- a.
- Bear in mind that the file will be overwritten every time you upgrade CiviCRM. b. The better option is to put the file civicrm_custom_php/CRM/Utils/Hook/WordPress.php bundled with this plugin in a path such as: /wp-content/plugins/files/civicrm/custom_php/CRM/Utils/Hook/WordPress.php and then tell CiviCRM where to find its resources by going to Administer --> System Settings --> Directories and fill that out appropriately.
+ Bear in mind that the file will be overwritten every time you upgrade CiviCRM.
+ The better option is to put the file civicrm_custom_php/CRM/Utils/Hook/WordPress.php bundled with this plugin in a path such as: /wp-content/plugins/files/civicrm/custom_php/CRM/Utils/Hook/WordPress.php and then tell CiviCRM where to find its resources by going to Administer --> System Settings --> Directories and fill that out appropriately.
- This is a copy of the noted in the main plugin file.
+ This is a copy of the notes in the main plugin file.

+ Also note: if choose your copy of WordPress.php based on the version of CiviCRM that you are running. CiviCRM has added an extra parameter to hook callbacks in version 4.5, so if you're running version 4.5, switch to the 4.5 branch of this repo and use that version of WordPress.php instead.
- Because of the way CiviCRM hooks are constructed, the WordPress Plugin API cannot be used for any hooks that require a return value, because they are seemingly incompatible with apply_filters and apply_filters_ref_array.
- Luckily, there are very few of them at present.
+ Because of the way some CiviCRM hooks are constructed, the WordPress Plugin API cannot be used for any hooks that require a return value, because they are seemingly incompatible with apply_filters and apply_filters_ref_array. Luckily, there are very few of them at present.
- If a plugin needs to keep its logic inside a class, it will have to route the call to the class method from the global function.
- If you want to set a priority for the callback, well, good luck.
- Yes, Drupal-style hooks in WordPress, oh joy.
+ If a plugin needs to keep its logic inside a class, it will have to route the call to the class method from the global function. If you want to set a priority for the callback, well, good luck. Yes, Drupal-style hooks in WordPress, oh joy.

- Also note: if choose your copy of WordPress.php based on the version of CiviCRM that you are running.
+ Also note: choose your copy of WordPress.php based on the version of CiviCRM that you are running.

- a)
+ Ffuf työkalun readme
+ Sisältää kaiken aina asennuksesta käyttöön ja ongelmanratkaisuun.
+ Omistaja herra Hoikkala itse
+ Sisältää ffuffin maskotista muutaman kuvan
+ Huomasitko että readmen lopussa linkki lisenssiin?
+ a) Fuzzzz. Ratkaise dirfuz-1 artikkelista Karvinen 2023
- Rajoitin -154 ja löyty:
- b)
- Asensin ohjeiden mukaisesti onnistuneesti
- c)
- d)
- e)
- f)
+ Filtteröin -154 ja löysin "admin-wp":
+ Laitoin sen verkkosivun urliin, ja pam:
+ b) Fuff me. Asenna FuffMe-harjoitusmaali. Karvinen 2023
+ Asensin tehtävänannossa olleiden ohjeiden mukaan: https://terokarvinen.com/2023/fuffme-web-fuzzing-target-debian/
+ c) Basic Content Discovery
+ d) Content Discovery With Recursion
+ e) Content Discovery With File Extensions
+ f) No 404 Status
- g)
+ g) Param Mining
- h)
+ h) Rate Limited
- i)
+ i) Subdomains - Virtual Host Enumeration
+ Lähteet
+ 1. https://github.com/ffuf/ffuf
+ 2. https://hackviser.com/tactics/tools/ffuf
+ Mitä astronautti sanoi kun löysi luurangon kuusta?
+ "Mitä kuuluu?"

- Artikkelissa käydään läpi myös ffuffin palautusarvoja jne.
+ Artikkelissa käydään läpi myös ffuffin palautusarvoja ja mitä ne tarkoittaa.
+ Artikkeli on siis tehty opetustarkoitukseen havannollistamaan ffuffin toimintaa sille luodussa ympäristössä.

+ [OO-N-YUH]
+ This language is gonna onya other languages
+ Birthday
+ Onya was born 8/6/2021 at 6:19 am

========

WHAT THE TASK REQUIRES ->
So that nothing differs from the original, transcribe all of the records above.

FINAL ANSWER ->
- a.
- Bear in mind that the file will be overwritten every time you upgrade CiviCRM. b. The better option is to put the file civicrm_custom_php/CRM/Utils/Hook/WordPress.php bundled with this plugin in a path such as: /wp-content/plugins/files/civicrm/custom_php/CRM/Utils/Hook/WordPress.php and then tell CiviCRM where to find its resources by going to Administer --> System Settings --> Directories and fill that out appropriately.
+ Bear in mind that the file will be overwritten every time you upgrade CiviCRM.
+ The better option is to put the file civicrm_custom_php/CRM/Utils/Hook/WordPress.php bundled with this plugin in a path such as: /wp-content/plugins/files/civicrm/custom_php/CRM/Utils/Hook/WordPress.php and then tell CiviCRM where to find its resources by going to Administer --> System Settings --> Directories and fill that out appropriately.
- This is a copy of the noted in the main plugin file.
+ This is a copy of the notes in the main plugin file.

+ Also note: if choose your copy of WordPress.php based on the version of CiviCRM that you are running. CiviCRM has added an extra parameter to hook callbacks in version 4.5, so if you're running version 4.5, switch to the 4.5 branch of this repo and use that version of WordPress.php instead.
- Because of the way CiviCRM hooks are constructed, the WordPress Plugin API cannot be used for any hooks that require a return value, because they are seemingly incompatible with apply_filters and apply_filters_ref_array.
- Luckily, there are very few of them at present.
+ Because of the way some CiviCRM hooks are constructed, the WordPress Plugin API cannot be used for any hooks that require a return value, because they are seemingly incompatible with apply_filters and apply_filters_ref_array. Luckily, there are very few of them at present.
- If a plugin needs to keep its logic inside a class, it will have to route the call to the class method from the global function.
- If you want to set a priority for the callback, well, good luck.
- Yes, Drupal-style hooks in WordPress, oh joy.
+ If a plugin needs to keep its logic inside a class, it will have to route the call to the class method from the global function. If you want to set a priority for the callback, well, good luck. Yes, Drupal-style hooks in WordPress, oh joy.

- Also note: if choose your copy of WordPress.php based on the version of CiviCRM that you are running.
+ Also note: choose your copy of WordPress.php based on the version of CiviCRM that you are running.

- a)
+ Ffuf työkalun readme
+ Sisältää kaiken aina asennuksesta käyttöön ja ongelmanratkaisuun.
+ Omistaja herra Hoikkala itse
+ Sisältää ffuffin maskotista muutaman kuvan
+ Huomasitko että readmen lopussa linkki lisenssiin?
+ a) Fuzzzz. Ratkaise dirfuz-1 artikkelista Karvinen 2023
- Rajoitin -154 ja löyty:
- b)
- Asensin ohjeiden mukaisesti onnistuneesti
- c)
- d)
- e)
- f)
+ Filtteröin -154 ja löysin "admin-wp":
+ Laitoin sen verkkosivun urliin, ja pam:
+ b) Fuff me. Asenna FuffMe-harjoitusmaali. Karvinen 2023
+ Asensin tehtävänannossa olleiden ohjeiden mukaan: https://terokarvinen.com/2023/fuffme-web-fuzzing-target-debian/
+ c) Basic Content Discovery
+ d) Content Discovery With Recursion
+ e) Content Discovery With File Extensions
+ f) No 404 Status
- g)
+ g) Param Mining
- h)
+ h) Rate Limited
- i)
+ i) Subdomains - Virtual Host Enumeration
+ Lähteet
+ 1. https://github.com/ffuf/ffuf
+ 2. https://hackviser.com/tactics/tools/ffuf
+ Mitä astronautti sanoi kun löysi luurangon kuusta?
+ "Mitä kuuluu?"

- Artikkelissa käydään läpi myös ffuffin palautusarvoja jne.
+ Artikkelissa käydään läpi myös ffuffin palautusarvoja ja mitä ne tarkoittaa.
+ Artikkeli on siis tehty opetustarkoitukseen havannollistamaan ffuffin toimintaa sille luodussa ympäristössä.

+ [OO-N-YUH]
+ This language is gonna onya other languages
+ Birthday
+ Onya was born 8/6/2021 at 6:19 am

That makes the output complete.